Ban the London Mulligan

Previously: On The London Mulligan

Oko, Thief of Crowns is a highly messed up Magic card and needs to be banned in Standard. On that we can all agree. Throne of Eldraine contains many other messed up Magic cards. Some of them, like Once Upon a Time, Wicked Wolf and Gilded Goose, are not getting the appreciation they deserve because Oko, Thief of Crowns is stealing the spotlight. If all of those cards are Standard legal when they rotate out, I will be quite surprised. Then there are Fires of Invention, Caldron Familiar / Witch’s Oven, Embercleave, Emry, Lurker of the Lock. Then there’s Feasting Troll King, Questing Beast, Bonecrusher Giant, Lovestruck Beast, Edgewall Inkeeper and the list goes on. And yes, it has a lot of green in it. There are also messed up Magic cards one can choose from previous sets, although the density of them is far lower.

You are not going to succeed in Standard, for a long time, no matter what is banned, without building around at least one messed up Magic card from Throne of Eldraine. If design does not make large adjustments, and likely even if they do, every good Standard deck for a long time is going to have a key messed up Magic card.

Even more than a single messed up Magic card, these decks have central play patterns. Gilded Goose into Oko, Thief of Crowns. Third turn Nissa, Who Shakes the World. Fires of Invention into Cavalier of Flame. Witch’s Oven sacrificing Caldron Familiar sacrificing food triggering Trail of Crumbs or Mayhem Devil. Embercleave on my Questing Beast or Rotting Regisaur or knight. First turn Pelt Collector or else your deck doesn’t quite work. Explosive or super efficient adventure or Veteran Loxodon starts. Growth Spiral into Wilderness Reclamation. And so on.

If you get to do these things, a seventh card you had to put on the bottom will not be overly missed. If you don’t get these things, an extra card will not much matter.

Thus, the first player is forced to mulligan hands that look perfectly good, but which cannot pull off their key play pattern.

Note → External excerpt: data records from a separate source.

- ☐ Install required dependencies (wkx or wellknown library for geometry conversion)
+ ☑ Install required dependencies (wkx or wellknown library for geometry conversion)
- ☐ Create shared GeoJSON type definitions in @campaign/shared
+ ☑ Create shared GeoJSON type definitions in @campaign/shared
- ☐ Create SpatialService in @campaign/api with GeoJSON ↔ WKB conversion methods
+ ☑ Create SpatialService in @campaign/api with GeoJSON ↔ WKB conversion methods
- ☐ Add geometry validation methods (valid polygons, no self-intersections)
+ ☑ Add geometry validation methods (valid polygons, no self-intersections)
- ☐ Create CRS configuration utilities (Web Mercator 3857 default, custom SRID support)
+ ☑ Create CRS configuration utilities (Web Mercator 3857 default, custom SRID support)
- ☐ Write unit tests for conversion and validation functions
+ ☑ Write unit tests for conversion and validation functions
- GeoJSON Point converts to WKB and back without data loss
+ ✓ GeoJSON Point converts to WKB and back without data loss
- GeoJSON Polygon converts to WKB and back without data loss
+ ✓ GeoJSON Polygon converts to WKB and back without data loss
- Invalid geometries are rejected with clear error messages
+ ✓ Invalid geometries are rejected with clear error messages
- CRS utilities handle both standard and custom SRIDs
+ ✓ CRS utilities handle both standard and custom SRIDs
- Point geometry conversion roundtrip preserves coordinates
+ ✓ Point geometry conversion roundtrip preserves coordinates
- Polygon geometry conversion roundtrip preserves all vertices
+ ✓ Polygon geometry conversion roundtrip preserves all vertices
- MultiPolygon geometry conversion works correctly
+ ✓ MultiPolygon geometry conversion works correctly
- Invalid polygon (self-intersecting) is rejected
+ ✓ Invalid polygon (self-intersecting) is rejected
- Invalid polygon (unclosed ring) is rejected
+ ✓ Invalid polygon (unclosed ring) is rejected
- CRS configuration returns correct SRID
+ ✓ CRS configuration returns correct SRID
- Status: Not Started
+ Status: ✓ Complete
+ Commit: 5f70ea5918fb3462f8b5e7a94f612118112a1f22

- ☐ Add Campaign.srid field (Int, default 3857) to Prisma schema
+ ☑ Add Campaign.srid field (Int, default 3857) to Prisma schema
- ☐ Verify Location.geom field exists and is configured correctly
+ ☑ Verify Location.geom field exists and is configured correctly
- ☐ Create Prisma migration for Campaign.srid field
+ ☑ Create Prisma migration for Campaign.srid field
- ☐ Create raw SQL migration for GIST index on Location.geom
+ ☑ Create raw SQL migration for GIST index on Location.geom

Decks get designed with a key consideration being what you can and cannot keep as an opening hand. The deck I would have run at Mythic Championship V, Elk Blade, keeps no configuration of cards that lacks Arboreal Grazer, Gilded Goose or Once Upon a Time against an unknown opponent, even at six cards. Because once you see that such hands are going to be bad no matter what, why build your deck to make them 25% to win rather than 10%, given you’re not going to keep them anyway?

Then the second player has an even more stark choice. If the opponent kept seven, they probably have their central play pattern. What are you going to do about it? You’re already behind because you’re going second. You can ill afford to go second, face a hand of seven, and not have a Gilded Goose. So you mulligan even more. If the opponent goes to six, they still likely have their central pattern, and now that they’re down a card. Answering that becomes what the game will be all about. Or they’ll miss, and there won’t be a game.

Thus, we have lots of mulligans to find key play patterns.

Every game looks the same. Both players do their thing, or else one player fails to do it, is likely also down cards, and never has a chance. Lots of time is spent shuffling, and going through the same motions over and over again.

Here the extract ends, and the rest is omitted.